Parole che ti sono servite?

"Sì, dopo quel tour ho ricominciato l'avventura da cantautore. Oggi poi non c'è più bisogno di discografiche per farlo grazie a internet. Perché Franco è state capace di interpretare i linguaggi di diverse epoche passando dagli anni '70 fino ai giorni nostri cambiando stili e sapendo trasmettere un messaggio sempre attuale. Questo vale anche nella capacità di saper sfruttare gli strumenti che il periodo che stai vivendo ti mette a disposizione".

Ecco, il periodo appunto. Battiato se ne va in un momento molto difficile per l'umanità. Un momento in particolare proprio duro per chi fa musica, concerti. Ma se ne va anche proprio quando pare ci possano essere i presupposti per ripartire. Un segnale? 

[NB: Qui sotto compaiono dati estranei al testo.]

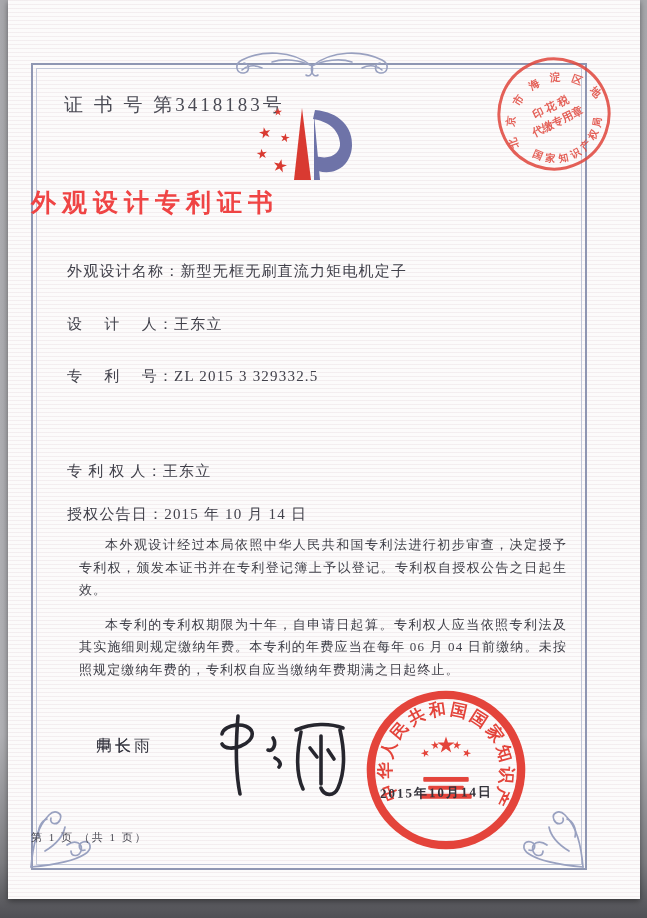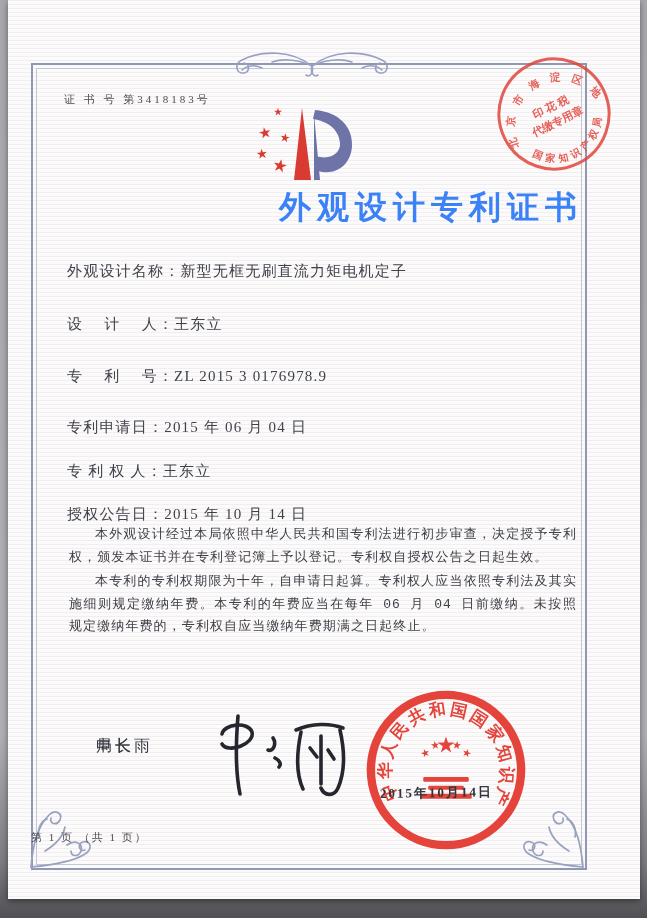--- a/index.html
+++ b/index.html
@@ -18,31 +18,31 @@
   }
   .frame-outer{
     position:absolute;left:31px;top:63px;width:552px;height:803px;
     border:2px solid #8f97b3;z-index:1;
   }
   .frame-inner{
     position:absolute;left:3px;top:3px;right:3px;bottom:3px;
     border:1px solid #c2c7d8;
   }
   .txt{position:absolute;color:#3e3e47;z-index:3;white-space:nowrap;}
-  .cert-no{left:64px;top:92px;font-size:11px;letter-spacing:3px;color:#4a4a54;}
+  .cert-no{left:64px;top:92px;font-size:19px;letter-spacing:3px;color:#4a4a54;}
   .title{
-    left:31px;top:186px;width:552px;text-align:right;
-    font-size:32px;font-weight:bold;letter-spacing:6px;color:#3b82f6;
+    left:31px;top:186px;width:552px;text-align:left;
+    font-size:25px;font-weight:bold;letter-spacing:6px;color:#ef4444;
   }
   .field{position:absolute;left:67px;font-size:15px;letter-spacing:1.2px;color:#41414b;z-index:3;white-space:nowrap;}
   .paras{
     position:absolute;left:67px;top:522px;width:512px;z-index:3;
     font-size:13px;line-height:22.5px;letter-spacing:1.1px;color:#3e3e47;text-align:justify;
   }
-  .paras p{margin:2px;text-indent:2em;font-family:Liberation Mono, monospace;}
+  .paras p{margin:12px;text-indent:2em;}
   .signer{position:absolute;left:84px;font-size:16px;letter-spacing:3px;color:#3a3a44;z-index:3;margin-left:12px;}
   .footer{
     position:absolute;left:31px;top:830px;width:552px;text-align:left;
     font-size:11px;letter-spacing:2px;color:#4a4a54;z-index:3;
   }
   .logo{position:absolute;left:250px;top:104px;z-index:3;}
   .signature{position:absolute;left:178px;top:700px;z-index:4;}
   .seal{position:absolute;left:362px;top:686px;z-index:5;opacity:.92;}
   .seal-date{
     position:absolute;left:380px;top:784px;z-index:6;font-size:13px;font-weight:bold;
@@ -122,24 +122,21 @@
 
   <div class="txt title">外观设计专利证书</div>
 
   <div class="field" style="top:315px">
     <span>设　 计　 人：</span><span>王东立</span>
   </div>
   <div class="field" style="top:262px">
     <span>外观设计名称：</span><span>新型无框无刷直流力矩电机定子</span>
   </div>
   <div class="field" style="top:367px">
-    <span>专　 利　 号：</span><span>ZL 2015 3 0176978.9</span>
-  </div>
-  <div class="field" style="top:418px">
-    <span>专利申请日：</span><span>2015 年 06 月 04 日</span>
+    <span>专　 利　 号：</span><span>ZL 2015 3 329332.5</span>
   </div>
   <div class="field" style="top:462px">
     <span>专 利 权 人：</span><span>王东立</span>
   </div>
   <div class="field" style="top:505px">
     <span>授权公告日：</span><span>2015 年 10 月 14 日</span>
   </div>
 
   <div class="paras">
     <p>本外观设计经过本局依照中华人民共和国专利法进行初步审查，决定授予专利权，颁发本证书并在专利登记簿上予以登记。专利权自授权公告之日起生效。</p>

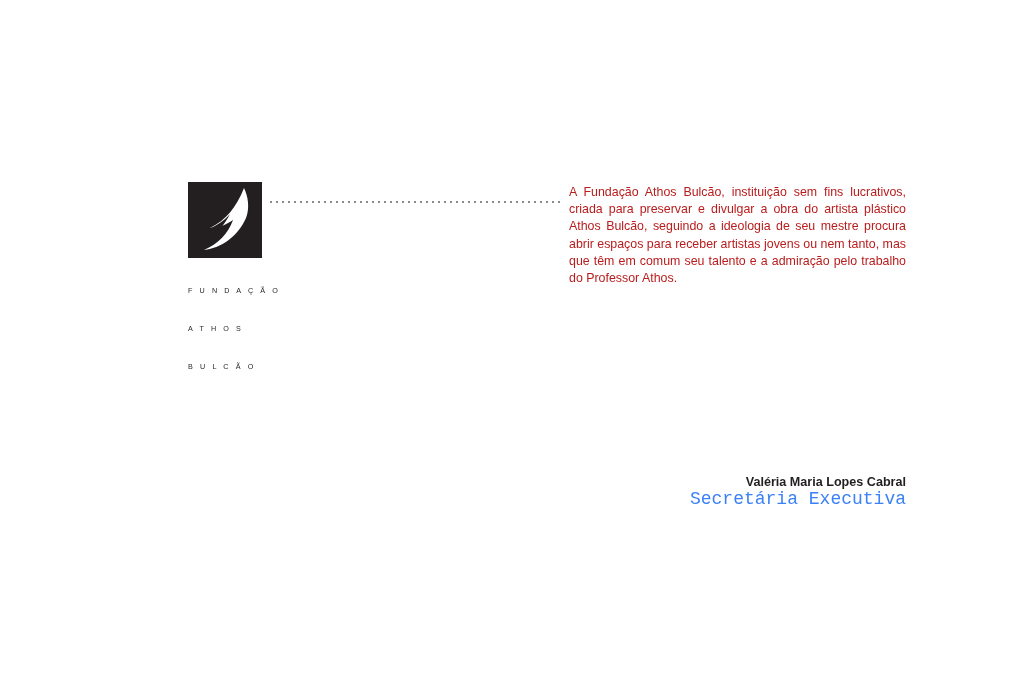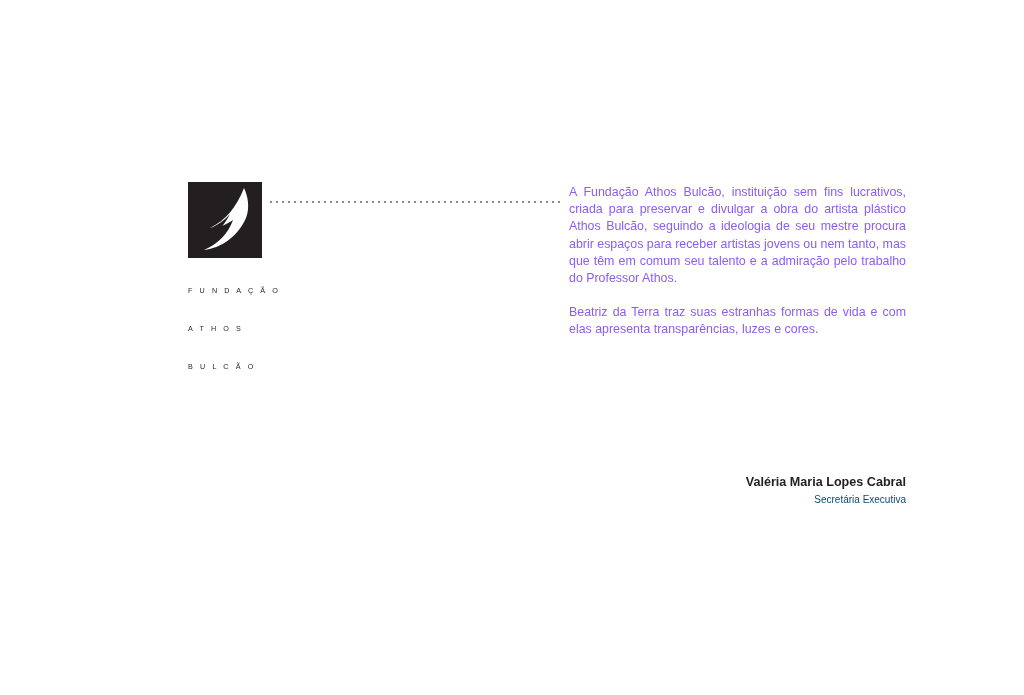--- a/index.html
+++ b/index.html
@@ -72,44 +72,45 @@
     position: absolute;
     left: 569px;
     top: 184px;
     width: 337px;
   }
   .para {
     font-size: 12.4px;
     line-height: 17.2px;
     text-align: justify;
     text-justify: inter-word;
-    color: #8b5cf6;
+    color: #b91c1c;
     margin: 0 0 17px 0;
   }
   .para:last-of-type {
     margin-bottom: 0;
   }
 
   .signature {
     position: absolute;
     left: 569px;
     top: 474px;
     width: 337px;
     text-align: right;
   }
   .sig-name {
     font-size: 12.6px;
     line-height: 17px;
     font-weight: bold;
     color: #231f20;
   }
   .sig-role {
-    font-size: 10px;
+    font-size: 18px;
     line-height: 17px;
-    color: #0c4a6e;
+    color: #3b82f6;
+    font-family: Liberation Mono, monospace;
   }
 </style>
 </head>
 <body>
 
 <div class="page">
 
   <div class="logo-block">
     <div class="logo-mark">
       <svg viewBox="0 0 74 76" xmlns="http://www.w3.org/2000/svg" aria-hidden="true">
@@ -122,21 +123,20 @@
       <div>F U N D A Ç Ã O</div>
       <div>A T H O S</div>
       <div>B U L C Ã O</div>
     </div>
   </div>
 
   <div class="dotted-line"></div>
 
   <div class="text-col">
     <p class="para">A Fundação Athos Bulcão, instituição sem fins lucrativos, criada para preservar e divulgar a obra do artista plástico Athos Bulcão, seguindo a ideologia de seu mestre procura abrir espaços para receber artistas jovens ou nem tanto, mas que têm em comum seu talento e a admiração pelo trabalho do Professor Athos.</p>
-    <p class="para">Beatriz da Terra traz suas estranhas formas de vida e com elas apresenta transparências, luzes e cores.</p>
   </div>
 
   <div class="signature">
     <div class="sig-name">Valéria Maria Lopes Cabral</div>
     <div class="sig-role">Secretária Executiva</div>
   </div>
 
 </div>
 
 </body></html>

"Speriamo tutti sia così. Però, come ci avrebbe insegnato Franco, c'è da trarre insegnamento da ogni situazione. In questa fase di pandemia da Covid si sono fermati davvero solo i concerti. Ma la musica è andata avanti. Anche grazie a piattaforme come Spotify che ti permettono di raggiungere ogni angolo del mondo. Pensare che in questo momento ci sia una persona a Tokyo che sta ascoltando la tua musica nelle cuffiette mentre passeggia o che la stessa cosa sta facendo una coppia a San Francisco sta chiacchierando seduta a un tavolino, magari per prendere una decisione importante per la vita, è una cosa enorme, impensabile fino a qualche anno fa. Franco avrebbe invitato tutti ad 'alzare la testa e guardarsi intorno' perché molti si piangono addosso guardando a quello che hanno perso e non si rendono conto di quello che non stanno sfruttando".